● Your objective
The entries must be set down again word for word; no pictures belong in the copy.
****************************************
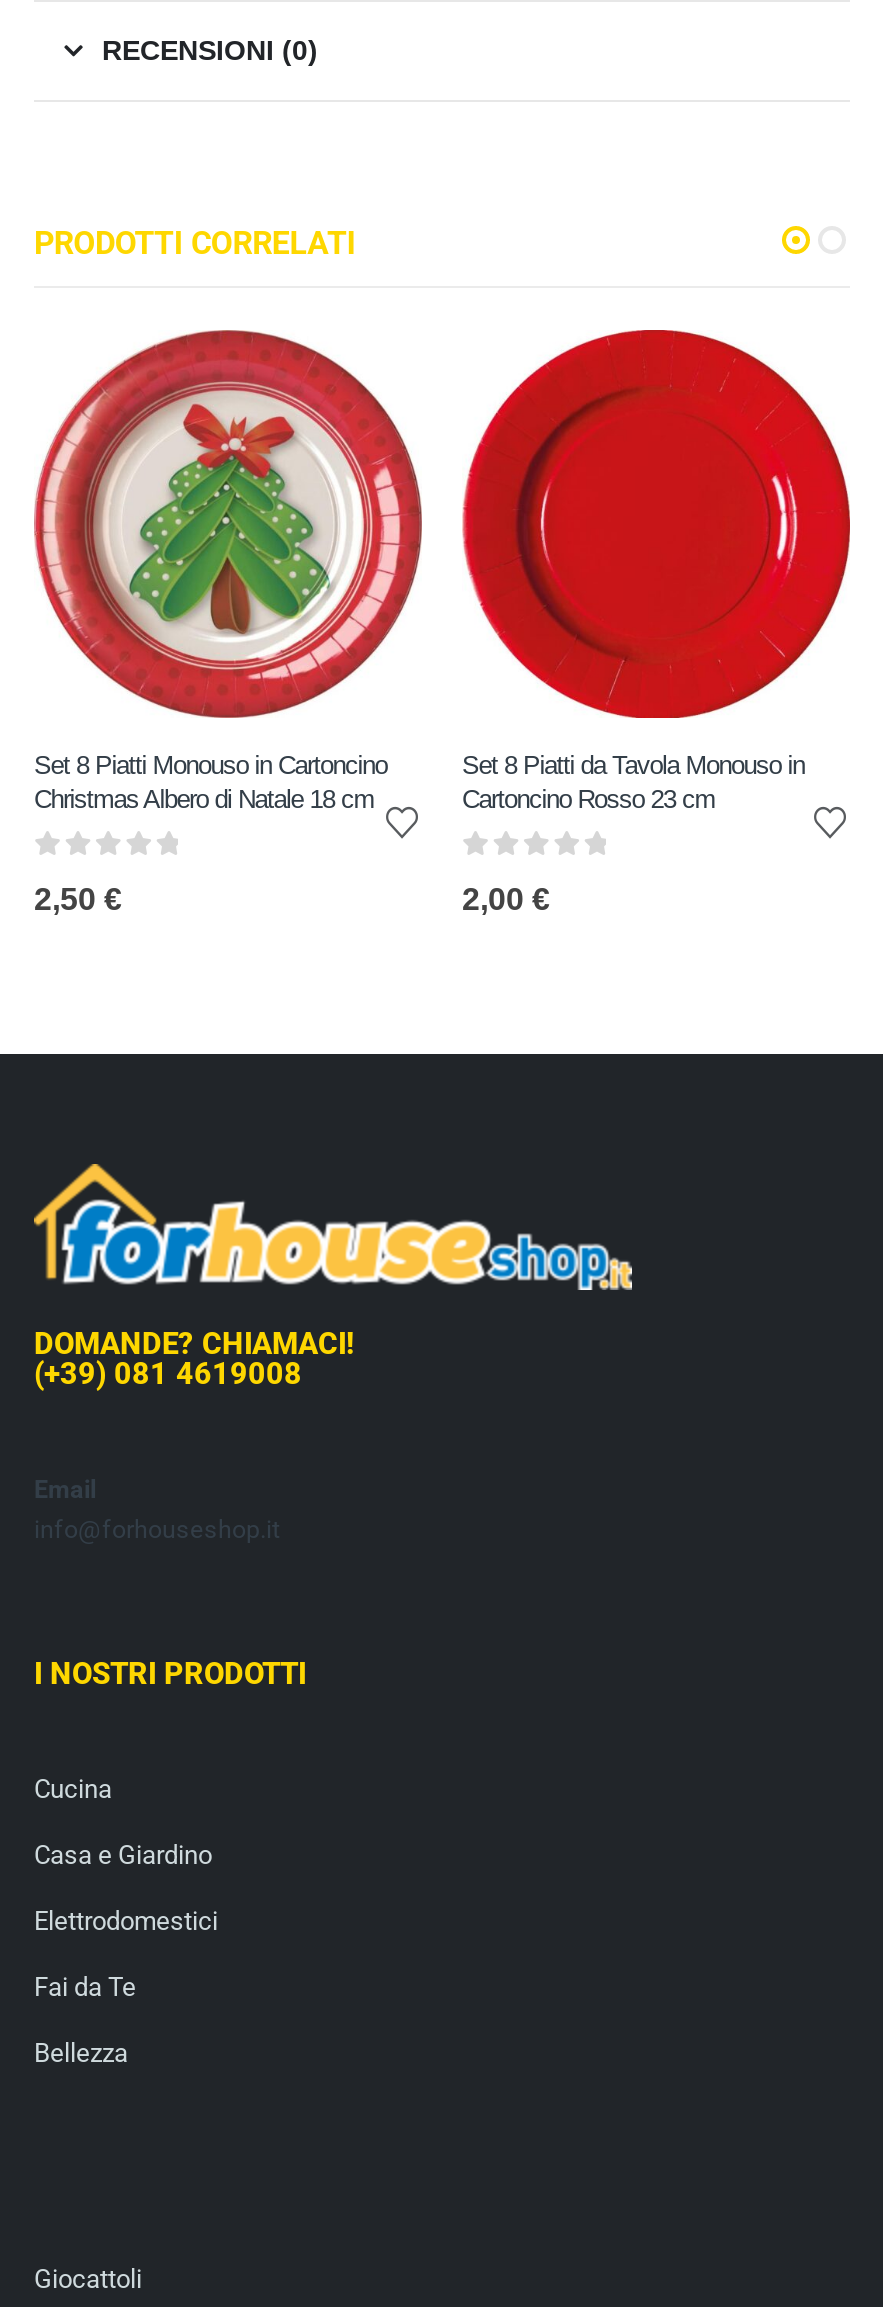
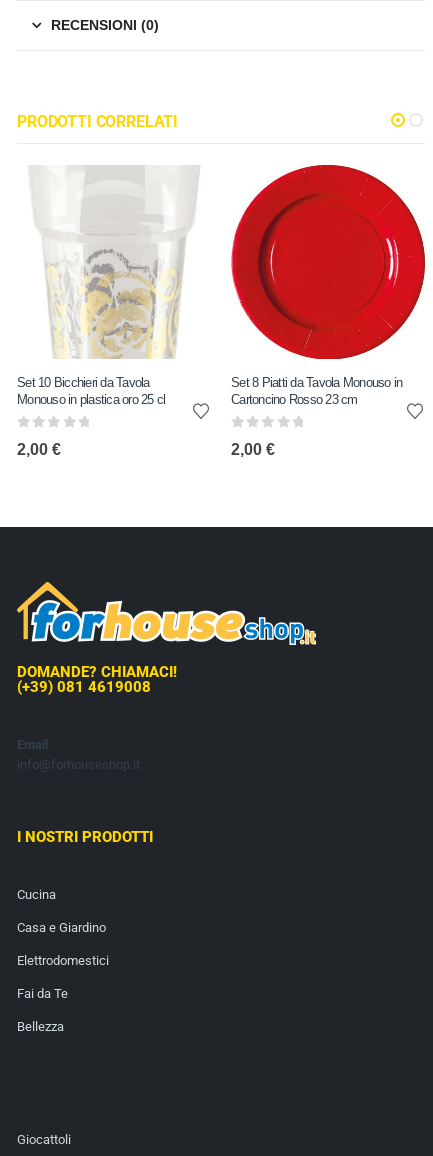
- [image]
- Set 8 Piatti Monouso in Cartoncino
- Christmas Albero di Natale 18 cm
+ [image]
+ Set 10 Bicchieri da Tavola
+ Monouso in plastica oro 25 cl

- 2,50 €
+ 2,00 €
****************************************
● The completed task
- [image]
- Set 8 Piatti Monouso in Cartoncino
- Christmas Albero di Natale 18 cm
+ [image]
+ Set 10 Bicchieri da Tavola
+ Monouso in plastica oro 25 cl

- 2,50 €
+ 2,00 €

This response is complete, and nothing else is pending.